The Federal Reserve responded by raising its benchmark rate eleven times between 2022 and 2023. This was the first time in over two decades that the Federal Reserve had raised it this high. The economy was able to remain strong despite higher borrowing costs thanks to strong consumption, productivity increases at businesses, and the influx of new immigrants that eased the labor shortage.

The Fed was able to cut interest rates by three times, despite the fact that inflation dropped to just 2.4%. Rate-cutting had been expected to continue in 2018, but the Fed held back because inflation progress has stalled.

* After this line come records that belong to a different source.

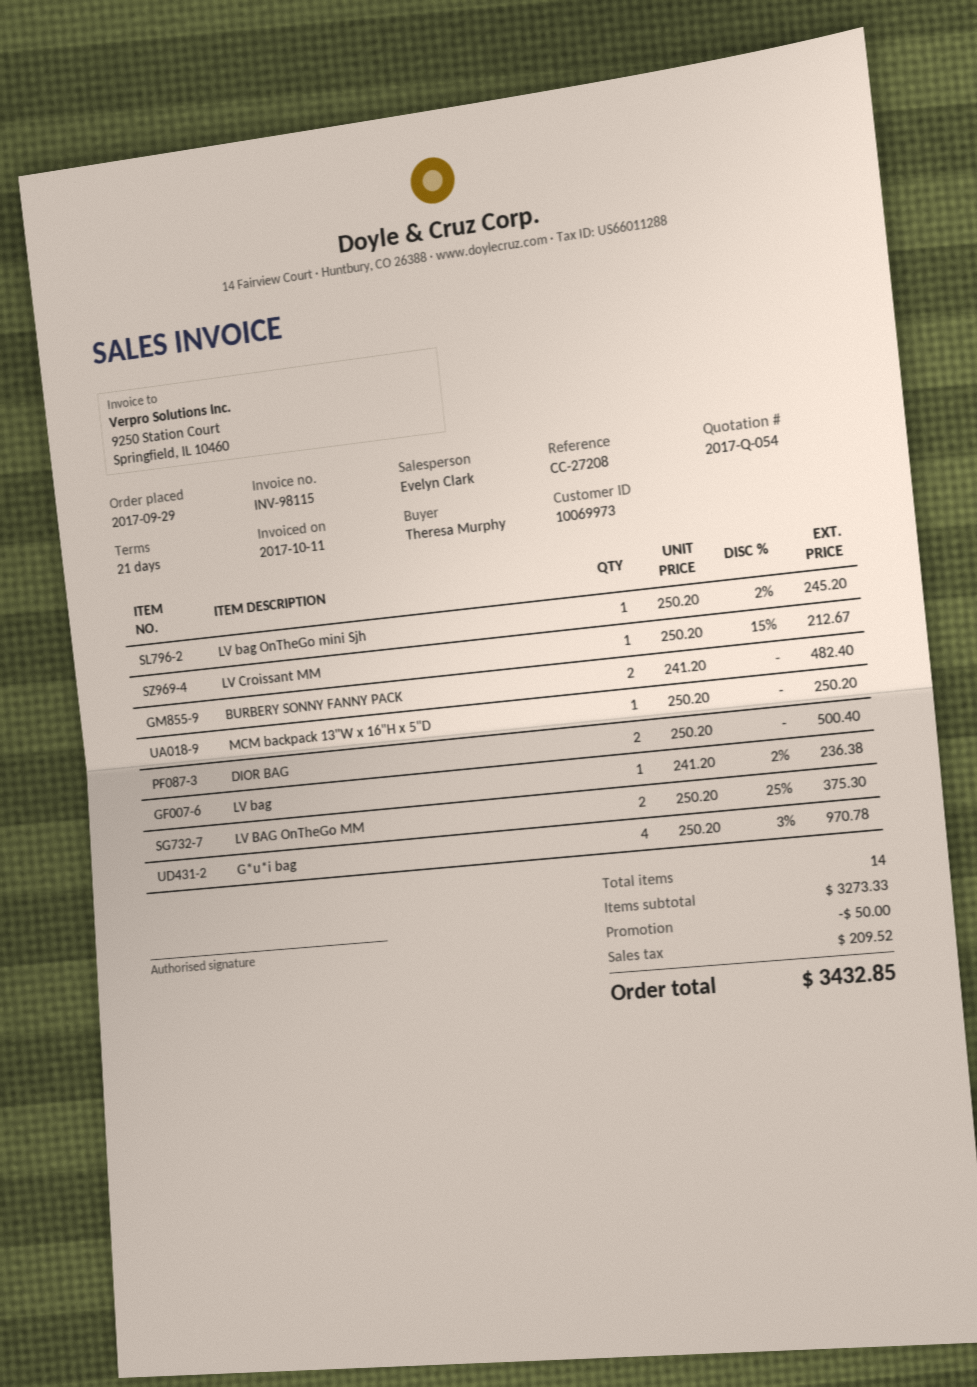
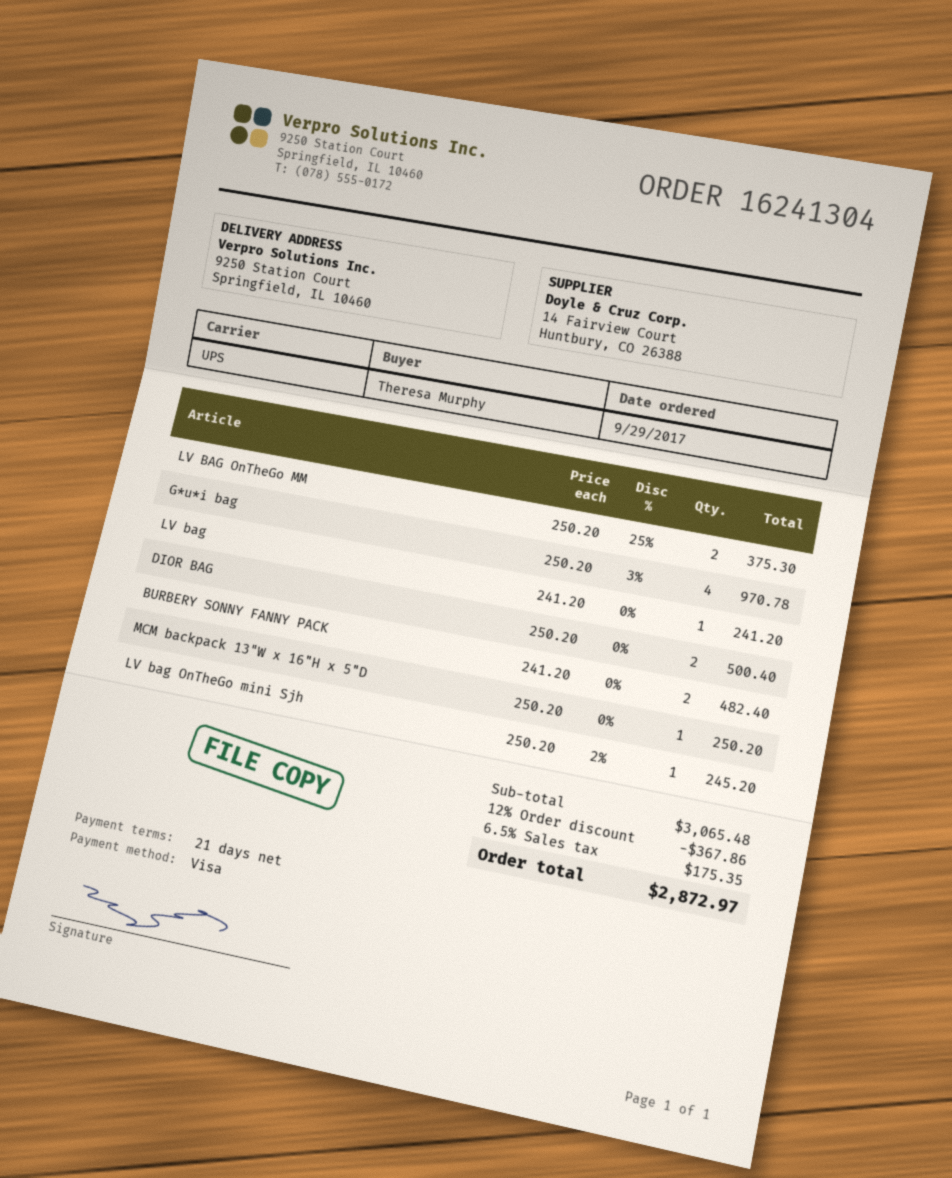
LV Croissant MM: 1 x 250.20 - 15% = 212.67 -> none
LV bag: 1 x 241.20 - 2% = 236.38 -> 1 x 241.20 = 241.20
subtotal: 3273.33 -> 3065.48
discount: 50.00 -> 367.86
tax: 209.52 -> 175.35
total: 3432.85 -> 2872.97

The Fed is likely to welcome the drop in average earnings, but it’s not big enough for the Fed to lower rates during its March 18-19 meeting. Wall Street traders don’t expect another rate cut until the end of May and are not confident that it will happen, says CME Group’s FedWatch.

The economic outlook has become more uncertain since Trump began imposing- or threatening to impose- taxes on imported products.

Boussour stated, “Steep increases in tariffs could lead to adjustments in business decision-making, with a knock-on effect on wages and hiring as leaders negotiate higher input costs. This could result in a severer job freeze, lower incomes, and restrained consumer spending amid higher inflation.”